Pleasant Goins, son of Nancy Bibee Goins, was born about 1833 in Hamilton County. He appeared there in the 1850 census as a 16-year-old. He was deceased by 1895, according to “Memoirs of Georgia.”
William A[ttle?] Goins, son of Nancy Bibee Goins, was born about 1835 in Hamilton County. He was enumerated there as a 14-year-old in the 1850 census.
“William A. Goins” was taken prisoner May 3, 1863 near Grand Gulf, in the Vicksburg campaign, according his prisoner of war record. He was transported upriver to a prisoner-of-war camp at Alton, Illinois. Hospital records there show that he was hospitalized for pneumonia December 24 and was discharged December 30. He died of chronic diarrhea July 2, 1864. He was buried there.
It was noted in his record jacket that “Prisoner states that he was conscripted and objects to being exchanged; desires to take the Oath of Allegiance without reservation or evasion.” It was also noted, “Prisoner sent to City Point for exchange June 12, 1863.”
Oscar Claiborne “Roscoe” Goins appeared in Hamilton County Court June 3, 1867 and “suggested the death” of William A. Goins and was made administrator of his estate.
Anderson Goen, Charles Goen, Dotson Goen, John Goen and William A. Goins believed to be Hamilton County men all served in the Forty-Third Tennessee Infantry Regiment, according to “Tennessee Soldiers in the Civil War.” All served in C Company except Charles Goen who served in K Company.
Louise Goins Richardson wrote, “I went to the Confederate Cemetery in Alton, Illinois. There are no individual markers for the 1,346 Confederate soldiers who died in one year there. However, there is a huge monument with all of the names of the soldiers who died there embossed in bronze. William A. Goins, Company C, 43rd Tennessee Infantry Regiment appears on it.”
George Goins, son of Nancy Bibee Goins, was born about 1838 in Hamilton County. He was recorded there as an 11-year-old in the 1850 census. He died prior to 1895, according to “Memoirs of Georgia.”
Caleb Goan headed a “free colored” household of six individuals in the 1810 census of Grainger County. “Caleb Gowin” was recorded as “one poll” in Capt. John Bull’s Company in the 1810 tax list of Grainger County.
Claibourn Goan was enumerated in the 1810 census of Grainger County as the head of a household of eight free colored. “Claibourne Goan” was assessed taxes in 1810 one 100 acres at 12.5 cents and one poll at 12.5 cents.
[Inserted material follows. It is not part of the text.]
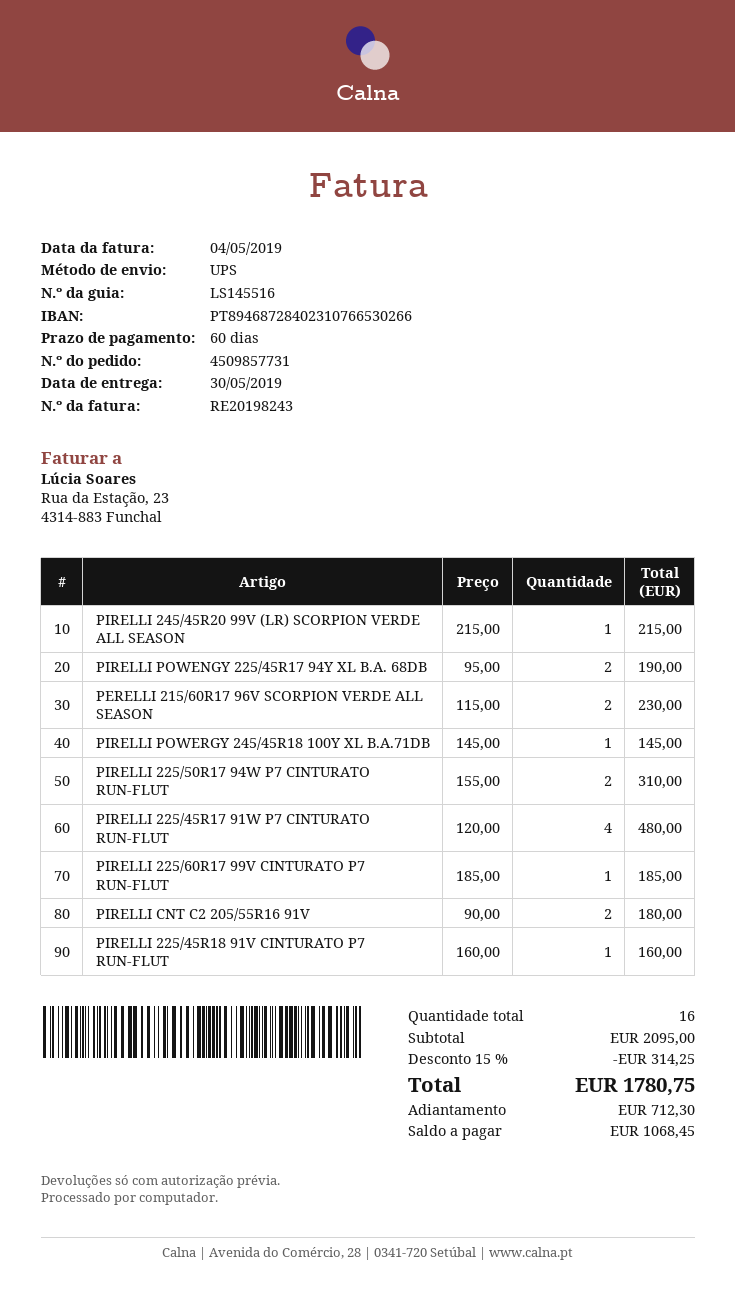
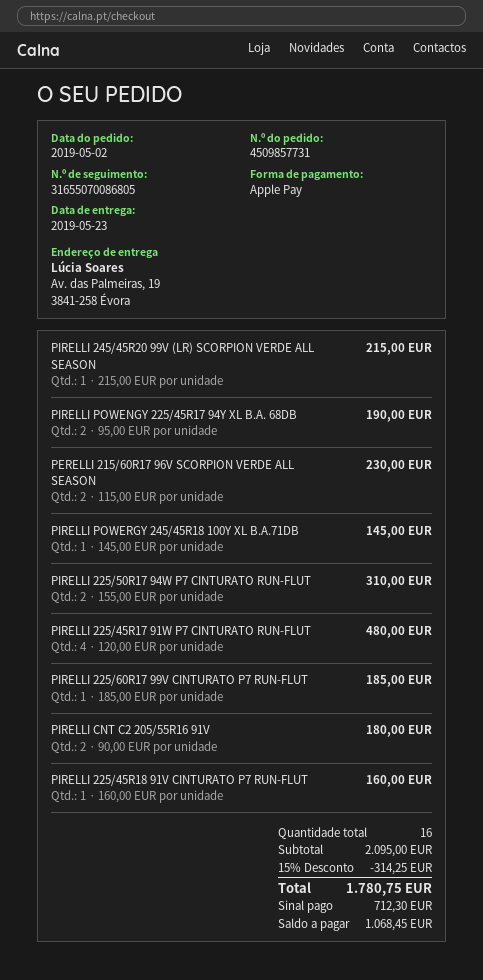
delivery date: 2019-05-30 -> 2019-05-23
“Claborn Goins” was enumerated as the head of a household in the 1850 census of Grainger County, Household 154-20:
“Goins, Claborn 76, born in Virginia
Dolly 35, born in Tennessee
Roscoe D. 6
A household headed by James Goan enumerated in the 1810 census of Grainger County was composed of three “free colored and one “white female 16-26.” James Goan paid 12.5 tax on one poll, according to the 1810 tax list.
John Goan headed a “free colored” household composed of nine individuals, according to the 1810 census of Grainger County. He was assessed taxes on 90 acres in the 1810 tax list.
“Shaderick Goan” was recorded in November 1809 for the 1810 tax list as “1 poll.” William Goan was recorded in a consecutive entry as “1 white poll.”
Shadrach Goan, “free colored” with five members in his household was enumerated in the 1810 census of Grainger County in a cluster of “free colored” households headed by Martha Ivy, James Reynolds, Sarah Mournin, Elizabeth Denson, Gooden Scott, Dennis Scott and Jesse Scott.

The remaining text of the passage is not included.